Williams is one of these types who argues that you must respect all religious values simply because they are religious values. I don’t believe that any belief must be inherently respected. All values must be challenged and proven. They all have to stand up to scrutiny. A scientific theory about the origin of life has to be be subjected to reason and analysis. If it doesn’t hold up then it must be modified or rejected. This is true about every secular value we hold. And I see no reason that religious values should be exempted and plenty of danger if they are exempted.

There is a wide spread assumption, especially among the religious, that all opinions and values are open to scrutiny except for religion. The religious want a free ride where they can propose any policy they want, and when asked to support that policy they think invoking a deity is sufficient to close the debate. The phrase “it’s my religion” is supposed to stop all intellectual discourse and rational debate. Suddenly the proposal is supposed to be off limits for discussion.

So what has the the multi-cultural Archbishop done this time? He got up and told the British that Islamic Sharia law, at least in some aspects, “seems inevitable” and that it ought to be incorporated into British legislation.

What is surprising is that the Archbishop is not finding the support he expected on the Left, at least not so far. The chairman of the Equality and Humans Rights Commission, Trevor Phillips, called the Archbishop’s “thinking” “muddled and unhelpful.” He said this will “give fuel to anti-Muslim extremism and dismay everyone working towards a more integrated society.”
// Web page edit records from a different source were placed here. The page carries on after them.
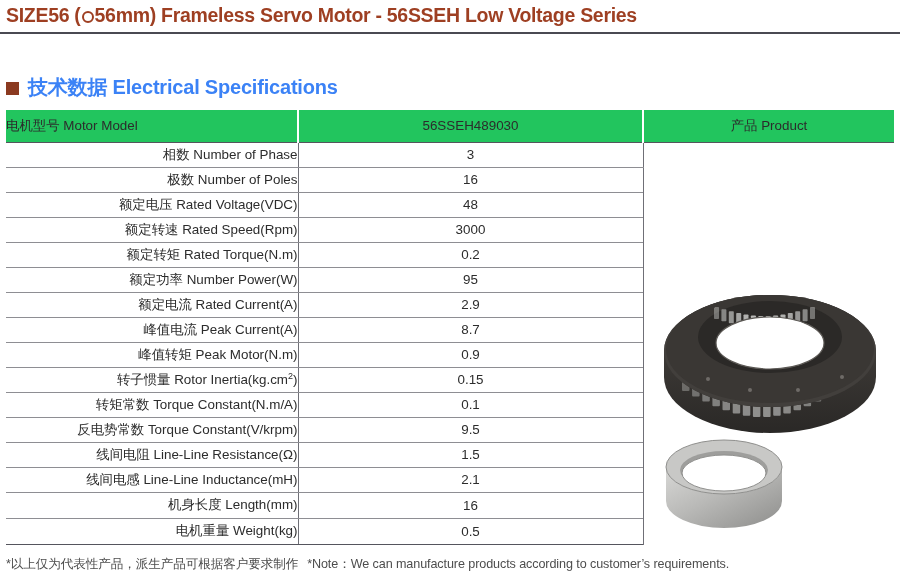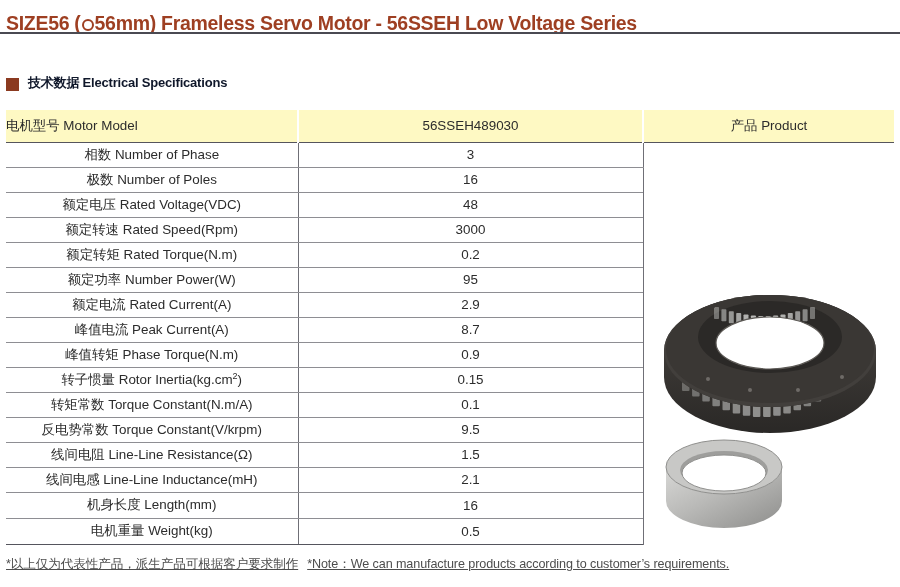--- a/index.html
+++ b/index.html
@@ -13,7 +13,7 @@
   }
   
   .page-title{
-    position:absolute;left:6px;top:12px;
+    position:absolute;left:6px;top:4px;
     font-size:19.5px;font-weight:bold;
     color:#9e3f22;
     letter-spacing:-0.3px;

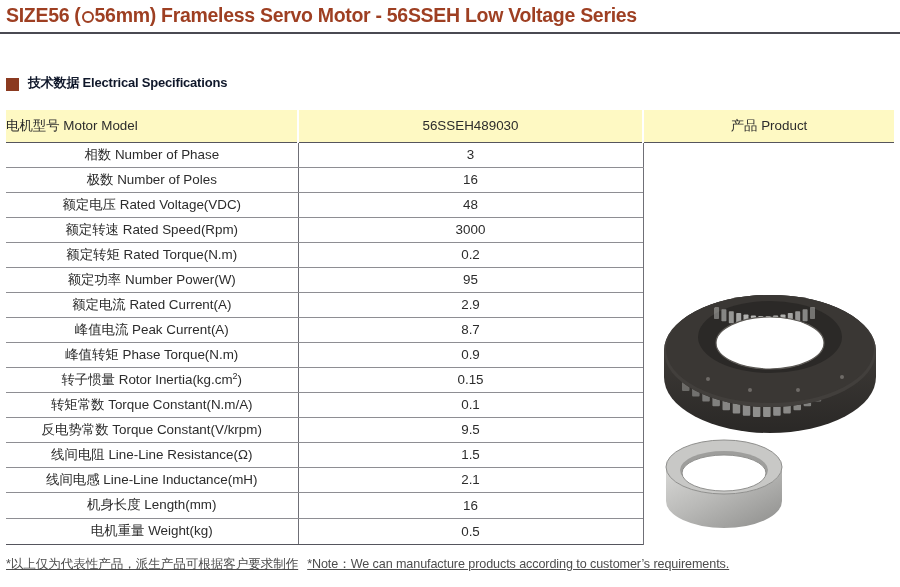--- a/index.html
+++ b/index.html
@@ -46,8 +46,8 @@
     margin-top:2px;
   }
   .section-label{
-    font-size:13px;font-weight:bold;
-    color:#0f172a;
+    font-size:20px;font-weight:bold;
+    color:#3b82f6;
     letter-spacing:-0.2px;
   }
   

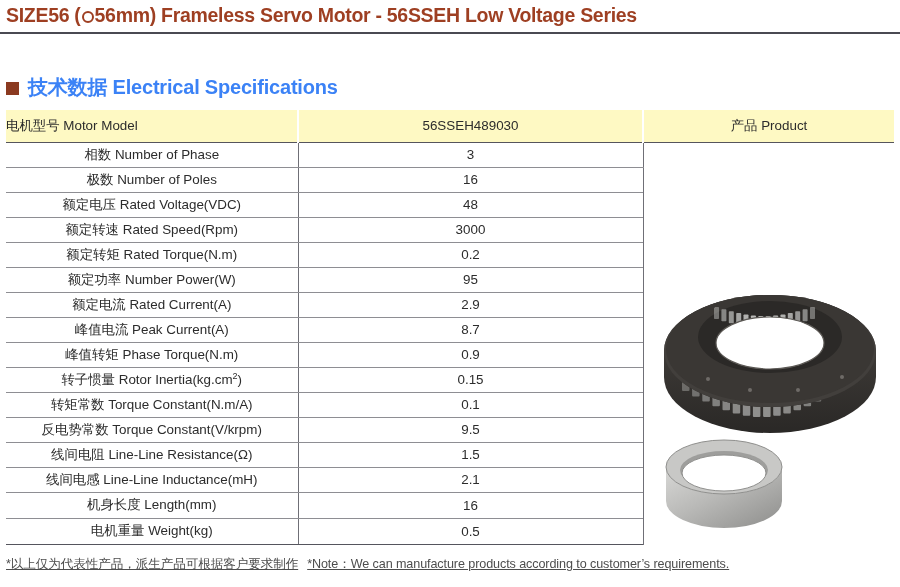--- a/index.html
+++ b/index.html
@@ -70,7 +70,7 @@
   }
   
   .hdr-cell{
-    background:#fef9c3;
+    background:#22c55e;
     height:32px;
     border-bottom:1.6px solid #55555d;
     box-sizing:border-box;

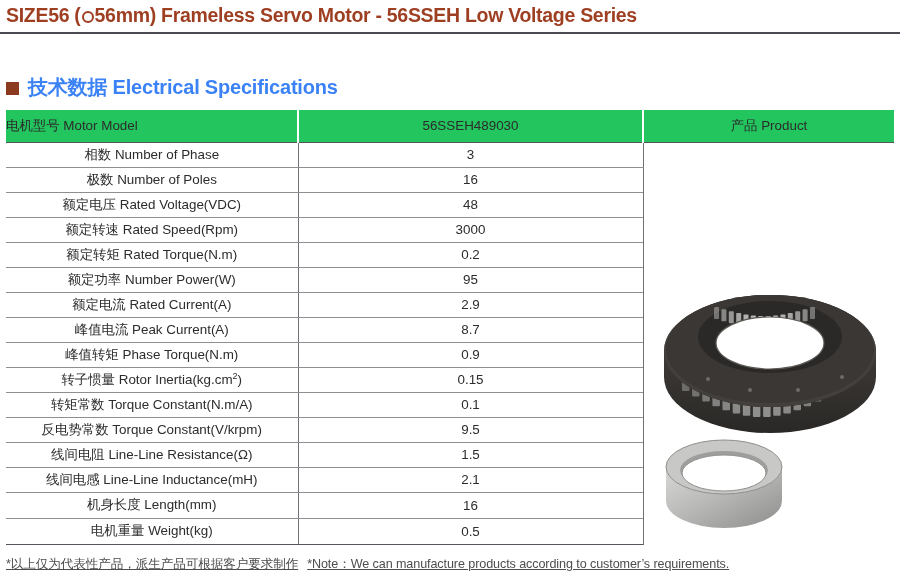--- a/index.html
+++ b/index.html
@@ -82,7 +82,7 @@
   
   .row-label{
     height:25px;
-    text-align:center;
+    text-align:right;
     padding-left:9px;
     border-bottom:1px solid #8e8e93;
     box-sizing:border-box;

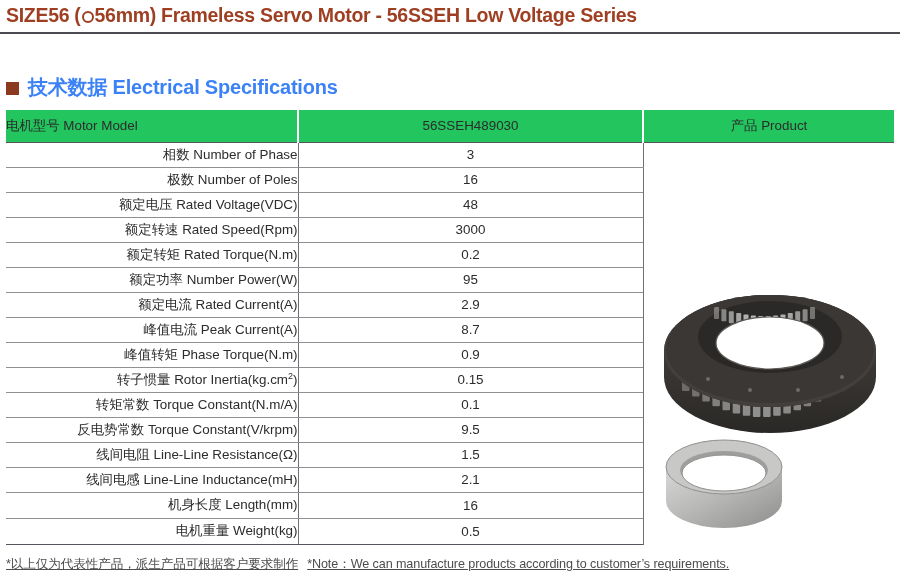--- a/index.html
+++ b/index.html
@@ -262,7 +262,7 @@
         <td class="row-value">8.7</td>
       </tr>
       <tr>
-        <td class="row-label">峰值转矩 Phase Torque(N.m)</td>
+        <td class="row-label">峰值转矩 Peak Motor(N.m)</td>
         <td class="row-value">0.9</td>
       </tr>
       <tr>

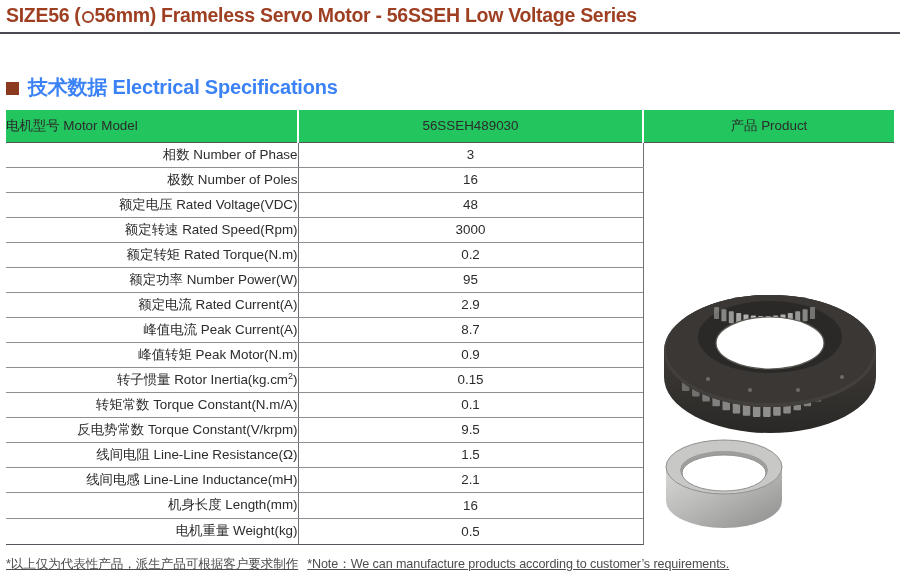--- a/index.html
+++ b/index.html
@@ -124,7 +124,6 @@
     color:#4d4d4d;
     white-space:nowrap;
     letter-spacing:-0.1px;
-    text-decoration:underline;
   }
   .footnote .gap{display:inline-block;width:9px;}
 </style>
Okay, so this guy is a bit wonky as well. I would think he’d be worried it would give fuel to Islamic extremism but that didn’t seem to be the guys concern. But at least he called the Archbishops thinking “muddled and unhelpful. But then Williams is an archbishop after all. And “muddled and unhelpful” goes with the job.

Baroness Warsi, a Muslim, was more on target. “All British citizens must be subject to British laws developed through Parliament and the courts.” She said the Archbishop was helping create “confusion” in the Muslim communities in England. Muslim member of parliament Khalid Mahmood said: “This is very misguided. There is no half-way house with this.”

The Archbishop said that because some people hold Islamist values they don’t relate to the Western legal system. So he wants to change the legal system to become “relevant” to them.

The worst remarks came from the tiny Religious Right who immediately start pushing the idea that “This is a Christian country with Christian laws. If Muslims want to live under sharia law then they are free to emigrate to a country where sharia law is already in operation.” Apparently this individual, Stephen Green of Christian Voice, believes in a Christian version of law instead of a Western version of law. He is, in fact, no different than the Muslim clerics only disagreeing on which religion must be imposed on the populace by the force of law.

Considering that so many religious people want religion to be free of intellectual scrutiny, and so many politicians seem to hold the same view, it is very dangerous to have religion serve as the foundation for law anywhere. This is basically the desire to have laws which can’t be challenged or scrutnized. It is the advocacy of law based on mere assertion and not open to debate. It is a recipe for dictatorship and tyranny.